For instance, I started collecting diecast tank models years ago after I visited the AAF Tank Museum in Danville, Va. Last time I checked, I heard the museum will be closing, but no date had been set. When I visited it years ago, I saw tanks I had seen only in books. For instance, there was a German Panzer IV, a mainstay of the German Army during World War II. I even saw a Russian T-34 tank, which was another World War II vehicle, and came away surprised. It was so small; in fact, I've seen bigger RVs.

I had a chance to speak with the curator. There were a lot of Soviet artifacts such as uniforms, weapons and medals. During this conversation, he gave me some good advice for anybody collecting Soviet relics from the Cold War era. Copies of USSR gear tend to be better looking than the originals. Reproductions and outright frauds are banes of any collector. Forgery is one of the world's oldest professions. I understand archaeologists have found fake Egyptian relics that devious merchants sold to Roman collectors.

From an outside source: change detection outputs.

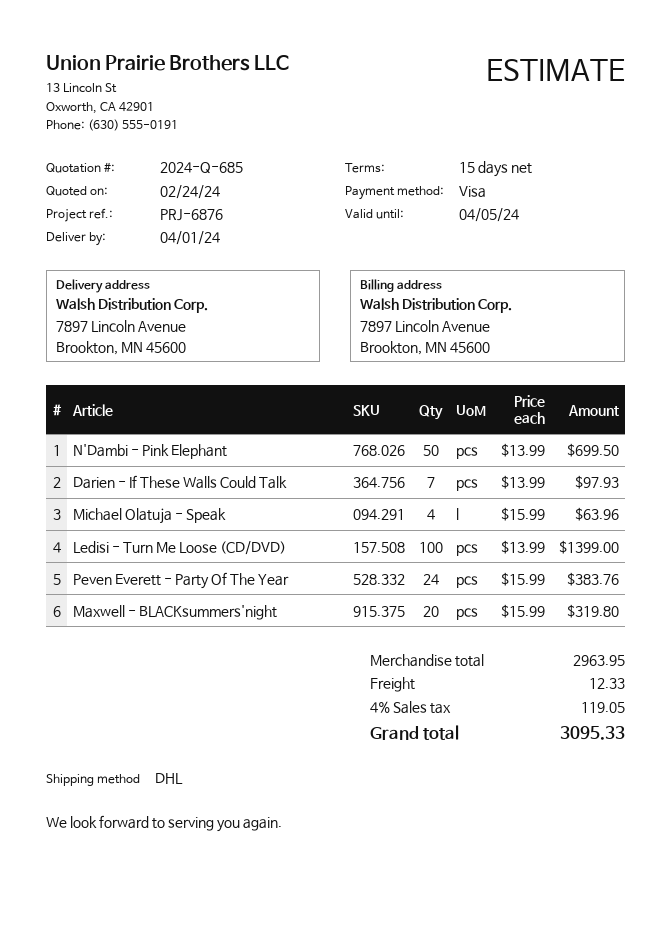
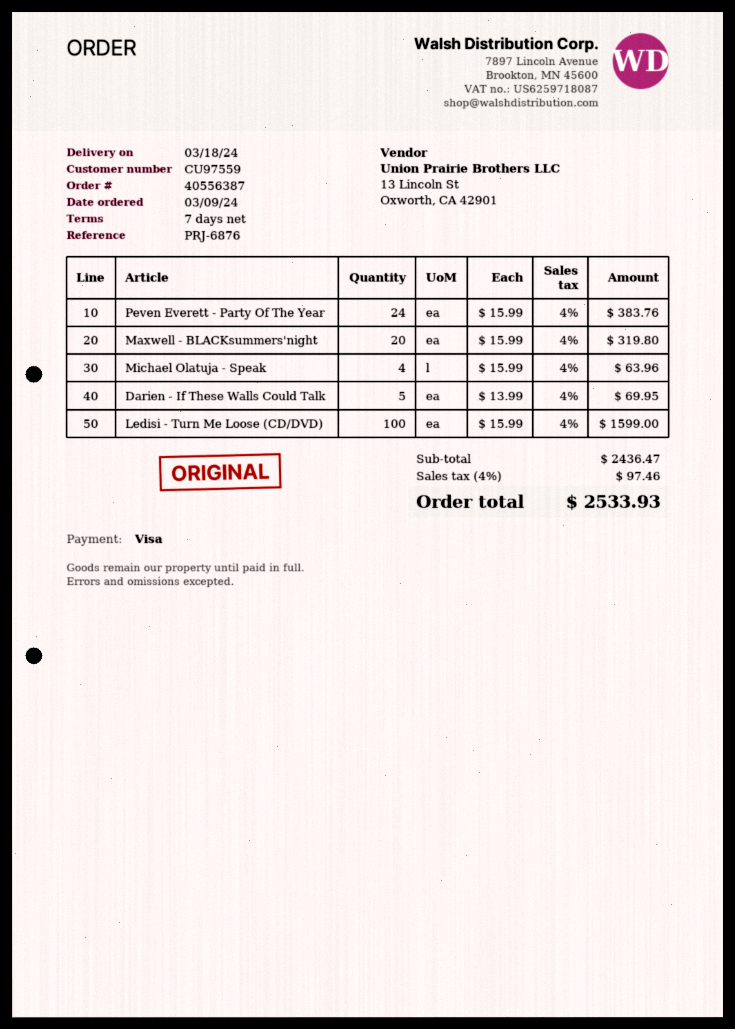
delivery date: 2024-04-01 -> 2024-03-18
payment terms: 15 days -> 7 days
N'Dambi - Pink Elephant: 50 x 13.99 = 699.50 -> none
Darien - If These Walls Could Talk: 7 x 13.99 = 97.93 -> 5 x 13.99 = 69.95
Ledisi - Turn Me Loose (CD/DVD): 100 x 13.99 = 1399.00 -> 100 x 15.99 = 1599.00
subtotal: 2963.95 -> 2436.47
shipping: 12.33 -> none
tax: 4% = 119.05 -> 4% = 97.46
total: 3095.33 -> 2533.93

Well, I wanted my own tank museum after visiting that museum, but collecting real tanks — making full-sized fakes would be a challenge — is more than a little expensive. That museum acquired its Panzer IV after trading some other vehicles for it; somehow, that tank had ended up in Syria after World War II. I know I couldn't have afforded the shipping cost. Instead of real tanks, I have model tanks I can fit on a shelf or inside a curio cabinet. I have a variety of World War II fighters for my museum on a shelf, too.

Like many other collectors, I'll have to be satisfied browsing the auction catalog of John Wayne commemorative firearms and dream of what I would do if I won the lottery and had the cash necessary to set up my own museum.